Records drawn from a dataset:
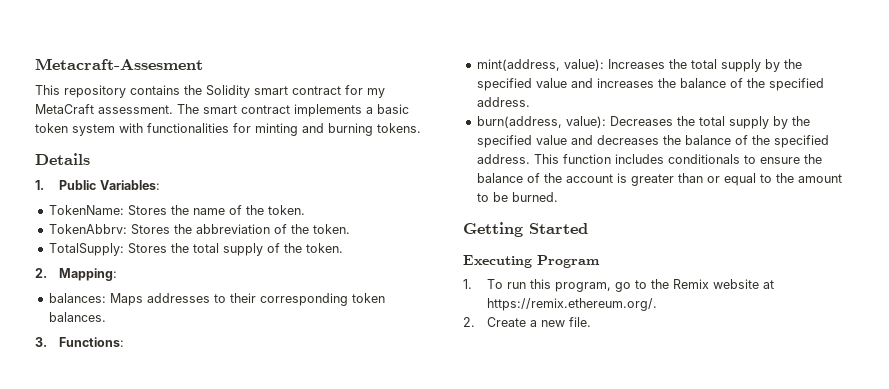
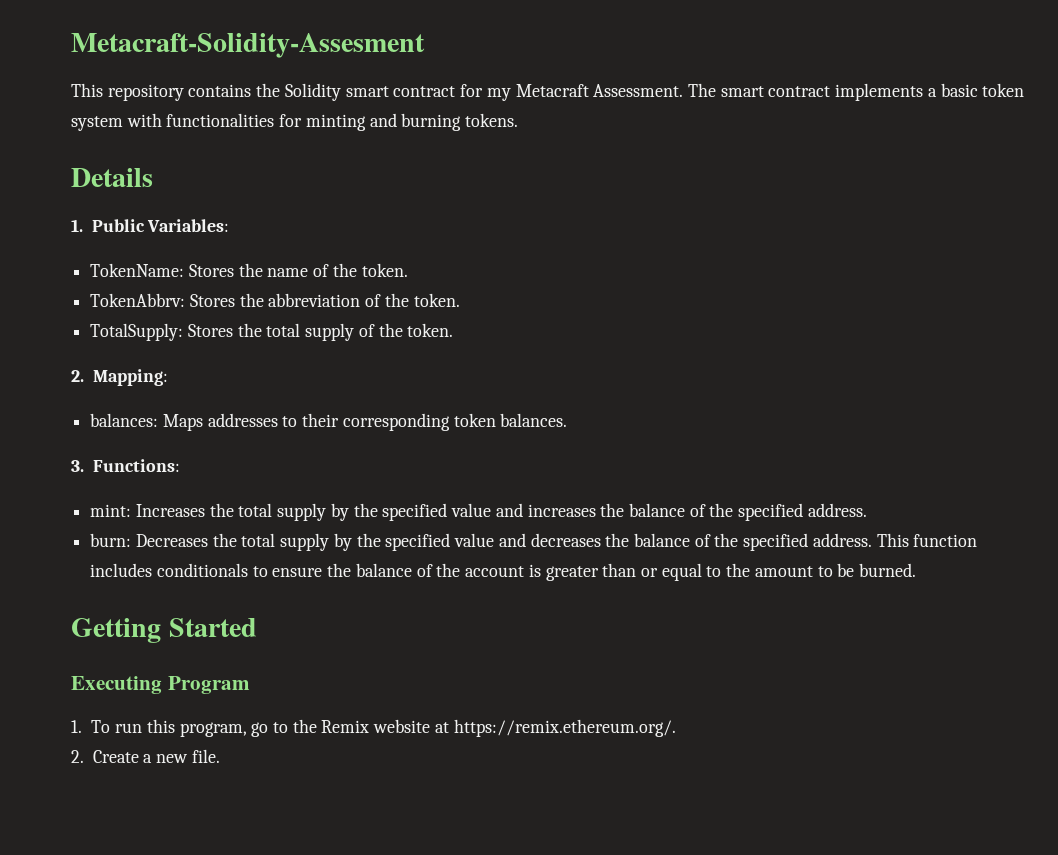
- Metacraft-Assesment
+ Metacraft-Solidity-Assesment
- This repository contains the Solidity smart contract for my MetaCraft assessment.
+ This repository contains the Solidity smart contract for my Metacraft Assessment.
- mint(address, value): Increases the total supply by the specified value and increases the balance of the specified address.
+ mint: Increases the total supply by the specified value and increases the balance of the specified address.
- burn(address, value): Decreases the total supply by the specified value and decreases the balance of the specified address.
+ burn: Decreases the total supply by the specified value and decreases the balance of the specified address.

--

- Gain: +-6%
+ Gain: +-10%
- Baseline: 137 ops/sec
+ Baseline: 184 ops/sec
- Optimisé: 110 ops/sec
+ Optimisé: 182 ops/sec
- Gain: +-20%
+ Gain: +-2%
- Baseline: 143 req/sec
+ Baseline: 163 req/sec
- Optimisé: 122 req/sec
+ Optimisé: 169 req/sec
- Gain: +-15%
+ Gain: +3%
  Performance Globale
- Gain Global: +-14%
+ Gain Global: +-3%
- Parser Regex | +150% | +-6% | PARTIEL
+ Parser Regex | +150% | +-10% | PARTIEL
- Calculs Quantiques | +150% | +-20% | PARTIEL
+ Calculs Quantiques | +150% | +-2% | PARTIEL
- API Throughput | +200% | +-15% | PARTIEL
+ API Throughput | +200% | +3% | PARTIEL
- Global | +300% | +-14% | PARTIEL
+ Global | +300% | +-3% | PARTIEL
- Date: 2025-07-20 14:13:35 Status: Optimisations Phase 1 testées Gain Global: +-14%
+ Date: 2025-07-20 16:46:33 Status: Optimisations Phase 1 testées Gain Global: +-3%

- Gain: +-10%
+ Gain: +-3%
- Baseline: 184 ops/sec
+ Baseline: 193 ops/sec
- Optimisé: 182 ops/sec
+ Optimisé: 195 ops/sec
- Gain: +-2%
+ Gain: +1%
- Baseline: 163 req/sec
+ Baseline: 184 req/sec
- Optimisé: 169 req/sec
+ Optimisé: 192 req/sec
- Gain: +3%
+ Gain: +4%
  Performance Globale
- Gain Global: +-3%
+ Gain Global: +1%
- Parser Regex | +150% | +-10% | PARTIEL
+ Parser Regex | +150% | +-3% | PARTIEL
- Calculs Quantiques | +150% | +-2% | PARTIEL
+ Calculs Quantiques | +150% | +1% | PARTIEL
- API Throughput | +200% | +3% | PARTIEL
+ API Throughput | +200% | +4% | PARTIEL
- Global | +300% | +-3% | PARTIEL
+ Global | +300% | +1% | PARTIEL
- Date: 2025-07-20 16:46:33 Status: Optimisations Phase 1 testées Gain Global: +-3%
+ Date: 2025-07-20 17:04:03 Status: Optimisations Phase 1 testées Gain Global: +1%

■ Exercise objective
In the entries above, one line contains "- mint(address, value): Increases" and another contains "burn: Decreases the". Reproduce exactly those two lines and the lines between them, nothing else.

■ Output for this task
- mint(address, value): Increases the total supply by the specified value and increases the balance of the specified address.
+ mint: Increases the total supply by the specified value and increases the balance of the specified address.
- burn(address, value): Decreases the total supply by the specified value and decreases the balance of the specified address.
+ burn: Decreases the total supply by the specified value and decreases the balance of the specified address.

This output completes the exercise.